▶ _TASK_
All of the records below are to be printed exactly; the pictures are to be left out.

====

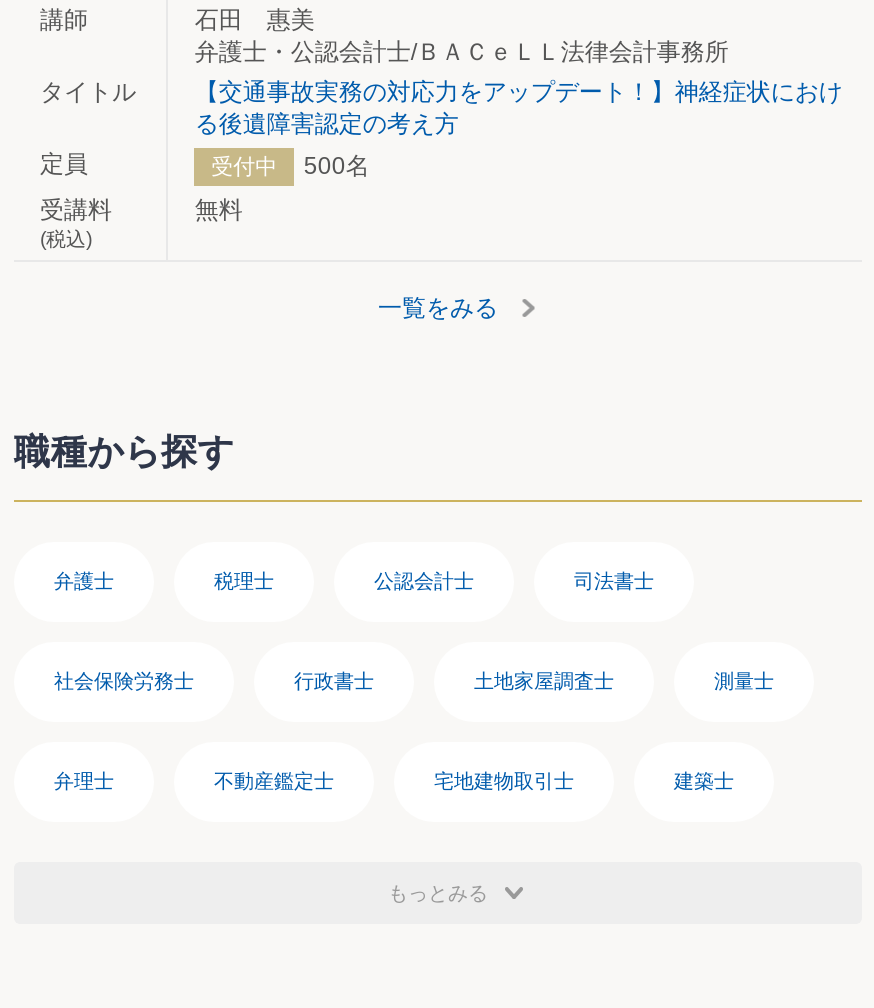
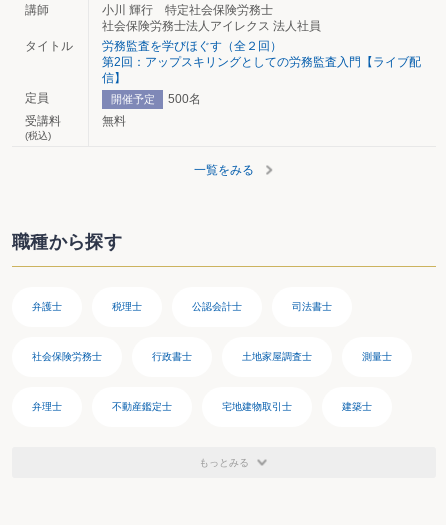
- 石田 惠美
- 弁護士・公認会計士/ＢＡＣｅＬＬ法律会計事務所
+ 小川 輝行 特定社会保険労務士
+ 社会保険労務士法人アイレクス 法人社員

- 【交通事故実務の対応力をアップデート！】神経症状におけ
- る後遺障害認定の考え方
+ 労務監査を学びほぐす（全２回）
+ 第2回：アップスキリングとしての労務監査入門【ライブ配
+ 信】

- 受付中
+ 開催予定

====

▶ _REPLY TO THE TASK_
- 石田 惠美
- 弁護士・公認会計士/ＢＡＣｅＬＬ法律会計事務所
+ 小川 輝行 特定社会保険労務士
+ 社会保険労務士法人アイレクス 法人社員

- 【交通事故実務の対応力をアップデート！】神経症状におけ
- る後遺障害認定の考え方
+ 労務監査を学びほぐす（全２回）
+ 第2回：アップスキリングとしての労務監査入門【ライブ配
+ 信】

- 受付中
+ 開催予定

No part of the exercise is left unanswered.